Il faut donc renverser la proposition courante. Ce n'est pas l'absence du président qui a empêché la nomination. C'est que cette nomination est insupportable au système, et elle ne le deviendra pas moins du fait que l'avion s'est posé à Nsimalen.
L'État administratif hors délai
La liste des dossiers en souffrance recensée par Jeune Afrique en dit plus long que n'importe quel discours d'opposition. Le conseil supérieur de la magistrature ne s'est pas réuni, si bien que des dizaines de magistrats sont maintenus en fonction au-delà de leur limite d'âge, certains depuis quatre à cinq ans. Le mouvement préfectoral est attendu depuis des mois, alors que les dix gouverneurs de région et plus de la moitié des cinquante-huit préfets ont atteint l'âge de la retraite. La loi de finances rectificative n'est pas prise.

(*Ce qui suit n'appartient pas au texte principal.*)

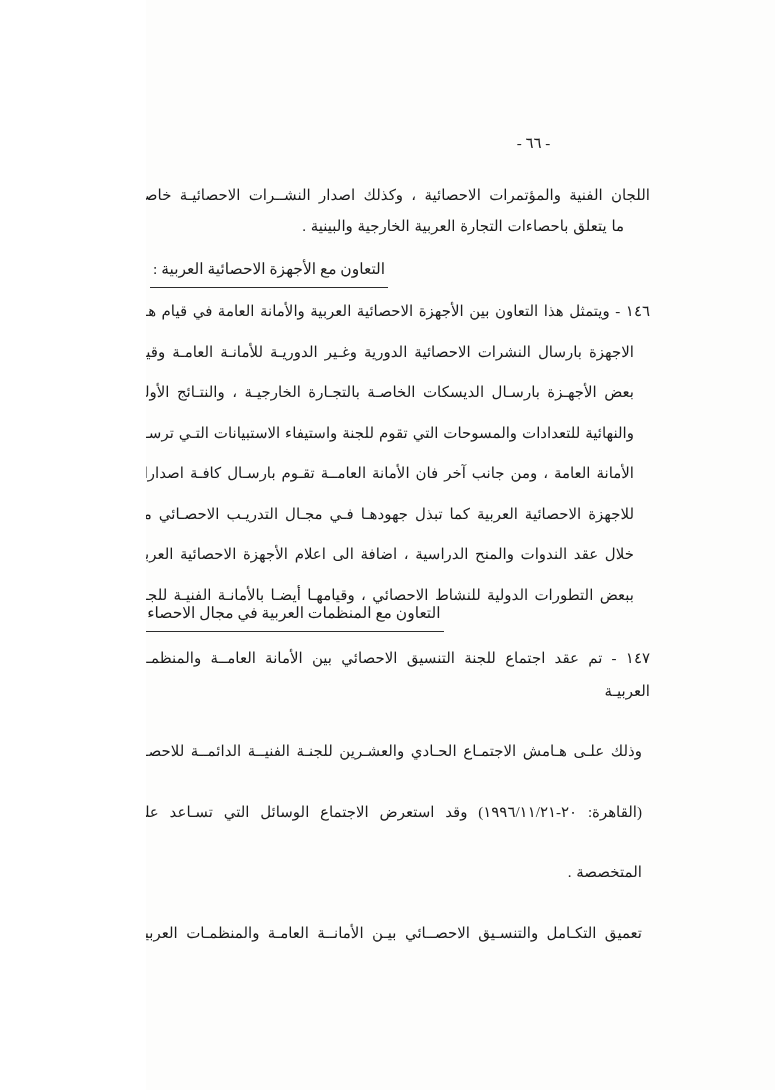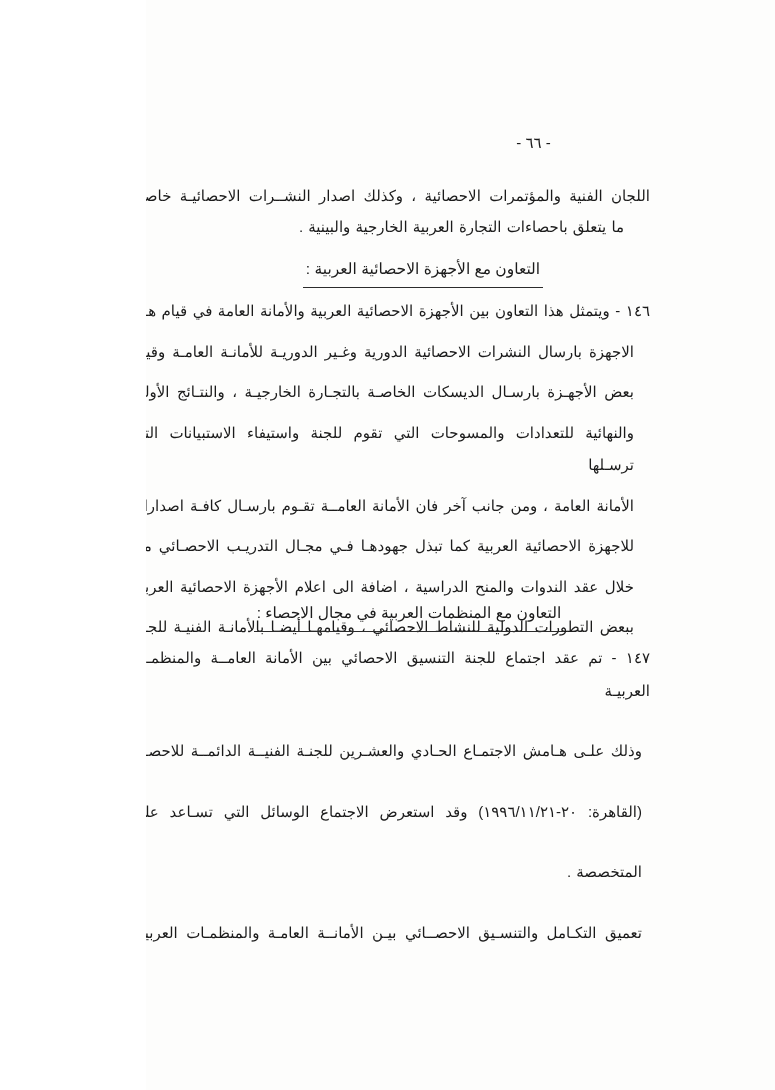--- a/index.html
+++ b/index.html
@@ -5,21 +5,21 @@
   html, body {
     margin: 0;
     padding: 0;
     background: #ffffff;
   }
   .page {
     position: relative;
     width: 629px;
     height: 1090px;
     background: #fdfdfc;
-    font-family: Liberation Sans, sans-serif;
+    font-family: Liberation Serif, serif;
     color: #1b1b1b;
     direction: rtl;
     overflow: hidden;
   }
   .page-number {
     position: absolute;
     top: 134px;
     left: 0;
     width: 775px;
     text-align: center;
@@ -43,23 +43,23 @@
   .intro-line { line-height: 31px; }
   .tail {
     text-align: right;
     text-align-last: right;
   }
   .ind26 { padding-right: 26px; }
   .ind16 { padding-right: 16px; margin-top: 8px; }
   .ind8  { padding-right: 8px; margin-top: 28px; }
   .heading-wrap {
     position: absolute;
-    right: 113px;
+    right: 125px;
     width: 522px;
-    text-align: center;
+    text-align: left;
   }
   .heading {
     display: inline-block;
     font-size: 15.5px;
     line-height: 24px;
     border-bottom: 1.3px solid #2b2b2b;
     padding: 0 3px 6px 3px;
     white-space: nowrap;
   }
   #intro { top: 180px; }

Un magistrat maintenu cinq ans au-delà de sa limite d'âge n'est pas une anomalie de l'été 2026. C'est le produit d'une décennie de gestion par report. L'absence n'a pas créé ce blocage, elle l'a rendu visible.
Ce qui n'est à l'ordre du jour de personne
Le premier rendez-vous annoncé est une remise de médailles aux Lionnes indomptables, victorieuses du Malawi le 16 août, qui patientent depuis des jours dans un hôtel de Yaoundé. Le trophée est mérité et la réception légitime. Mais que le premier acte d'un retour attendu depuis onze semaines soit une cérémonie sportive en dit long sur la hiérarchie des urgences.
Pendant ce temps, aucune échéance publique n'est fixée sur les dossiers qui tuent. L'Extrême-Nord subit les attaques jihadistes depuis 2009. Les régions anglophones sont en conflit armé depuis fin 2016. Près de 40 % de la population vit dans l'extrême pauvreté selon les Nations unies. Les morts des manifestations d'octobre 2025, plusieurs dizaines reconnues par le gouvernement, n'ont jamais fait l'objet d'un bilan précis.
Aucun de ces dossiers n'attendait ce retour. Ce qui n'a pas été fait en quarante-quatre ans de présence ne le sera pas au motif d'un retour.
Conclusion
Le retour change une chose. Le pouvoir peut de nouveau affirmer que le président est en territoire national. Pour le reste, la succession demeure suspendue, l'intérim revenant par défaut au président du Sénat Aboubakary Abdoulaye, et les investisseurs restent sans visibilité. Il ne change ni le gouvernement, ni la vice-présidence, ni la magistrature, ni la préfectorale, ni l'Extrême-Nord, ni le Nord-Ouest et le Sud-Ouest, ni la pauvreté, ni le décompte des morts d'octobre.
Le Cameroun n'attendait pas un homme. Il attendait des décisions. Le 20 août n'a livré ni l'un ni l'autre. Il a livré une main.